当前位置：网站首页>ICML 2022 | explore the best architecture and training method of language model

ICML 2022 | explore the best architecture and training method of language model

2022-07-07 06:22:00 【PaperWeekly】

author | Zhuyaoming

Company | Byte beat Artificial Intelligence Lab

Research direction | Machine translation

This article introduces two articles published in ICML 2022 The paper of , Researchers are mainly from Google.

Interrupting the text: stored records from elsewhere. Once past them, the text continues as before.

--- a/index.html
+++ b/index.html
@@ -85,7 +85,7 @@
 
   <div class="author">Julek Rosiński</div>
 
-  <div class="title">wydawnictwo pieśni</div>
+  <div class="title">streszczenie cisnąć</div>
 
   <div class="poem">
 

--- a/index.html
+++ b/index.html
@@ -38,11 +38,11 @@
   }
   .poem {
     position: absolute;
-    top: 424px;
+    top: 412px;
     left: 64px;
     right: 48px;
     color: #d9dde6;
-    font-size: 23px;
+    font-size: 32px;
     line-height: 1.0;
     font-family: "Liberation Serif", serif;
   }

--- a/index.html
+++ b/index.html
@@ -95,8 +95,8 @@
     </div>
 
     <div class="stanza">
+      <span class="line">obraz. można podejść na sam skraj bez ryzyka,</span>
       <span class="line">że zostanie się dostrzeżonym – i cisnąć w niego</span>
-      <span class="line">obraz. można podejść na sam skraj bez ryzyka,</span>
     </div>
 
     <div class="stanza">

Both papers are very practical analytical papers . It's different from the common papers' innovation in the model , Both papers are aimed at existing NLP The structure and training method of language model 、 Explore its advantages and disadvantages in different scenarios and summarize empirical rules .

Here, the author first collates the main experimental conclusions of the two papers ：

1. The first paper found that although encoder-decoder It has occupied the absolute mainstream of machine translation , But when the model parameters are large , Design language model reasonably LM It can be compared with the traditional encoder-decoder The performance of architecture for machine translation tasks is comparable ; And LM stay zero-shot scenario 、 Better performance in small language machine translation 、 In large language machine translation, it also has off-target Fewer benefits .

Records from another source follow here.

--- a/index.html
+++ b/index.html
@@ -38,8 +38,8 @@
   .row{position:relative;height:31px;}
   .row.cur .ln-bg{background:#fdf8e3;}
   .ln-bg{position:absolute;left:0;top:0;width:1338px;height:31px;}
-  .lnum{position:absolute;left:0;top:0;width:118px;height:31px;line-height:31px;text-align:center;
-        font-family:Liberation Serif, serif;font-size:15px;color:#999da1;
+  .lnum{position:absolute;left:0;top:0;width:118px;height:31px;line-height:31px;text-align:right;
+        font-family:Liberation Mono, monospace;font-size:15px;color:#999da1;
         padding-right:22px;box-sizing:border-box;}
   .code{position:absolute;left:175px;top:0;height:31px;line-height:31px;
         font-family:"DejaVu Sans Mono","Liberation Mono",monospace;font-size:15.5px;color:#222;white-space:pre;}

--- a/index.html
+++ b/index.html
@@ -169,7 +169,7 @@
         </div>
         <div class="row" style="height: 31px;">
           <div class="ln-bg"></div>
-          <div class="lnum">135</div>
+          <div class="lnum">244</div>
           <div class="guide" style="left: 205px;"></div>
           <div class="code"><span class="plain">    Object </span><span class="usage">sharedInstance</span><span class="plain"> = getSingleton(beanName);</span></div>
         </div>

2. The second paper found that I was not doing finetuning Under the circumstances ,Causal decoder LM framework +full language modeling Training in zero-shot The best performance in the task ; And there are multitasking prompt finetuning when , It is encoder-decoder framework +masked language modeling Training has the best zero-shot performance .

Paper 1

The first part mainly explores the traditional language model of language model in machine translation task （language model） How good it can be , Whether it can be compared with mainstream encoder-decoder rival .

Paper title ：

Examining Scaling and Transfer of Language Model Architectures for Machine Translation

Thesis link ：

https://arxiv.org/abs/2202.00528

The conference ：

ICML 2022

Author organization ：

University of Edinburgh 、Google

1.1 introduction

The author believes that at present encoder-decoder Architecture is the absolute mainstream in machine translation , However, people are not satisfied with the more pure language model （Language Model） There is not much research on Machine Translation , Its performance and advantages and disadvantages are rarely analyzed . The author explores various language model configurations for machine translation , And do a systematic performance analysis .

1.2 Method introduction

The author used for machine translation LM See the picture below ,X and Y Represents source language input and target language input respectively , The two make splicing input LM. In order to prevent information leakage during translation , The author will LM The original attention mask of is adjusted to prefix-LM Mask or casual-LM Mask , The black part is a mask mask（ top left corner ）. The lower right corner is and mainstream encoder-decoder Mask comparison .

▲ The author used for translation LM. The main method is source language + Splice the target language , And in Attention Do on mask Masks prevent information disclosure .

In addition to two masking mechanisms , The author also compares TopOnly and layer-wise [1] Two representations , The former is the most common one, which only uses the top-level representation of neural network as the input of the output layer , The latter will coordinate the representation of each layer [1].

The author also compares TrgOnly Formal LM, such LM The loss function of only models the generation of target languages , Instead of modeling source side language generation .

1.3 Experimental exploration

The author's baseline model uses a similar Transformer-base The architecture of , stay WMT14 Britain and France 、 England and Germany ,WMT19 English/Chinese , And the main experiment on its own Yingde data set . The author also explored the effect of increasing the parameter quantity on LM Influence on Machine Translation .

▲ Here are the most important experimental figures in this paper ： On two datasets , Various LM Variants and encoder-decoder Of BLEU fraction - Parameter curve .

The author's main conclusions are listed below ：

1. When the model parameters are small , Architecture has the greatest impact on Performance . here , have inductive biases The translation quality of the model is the best . What the author said inductive biases There are four main categories ：1） similar prefix-LM Mask this source language side information is completely visible ;2） Use TopOnly Do output layer characterization instead of layer-wise;3） priority of use Deep LM instead of Wide LM;4）Loss Refers to modeling target language generation , Instead of modeling source side language generation .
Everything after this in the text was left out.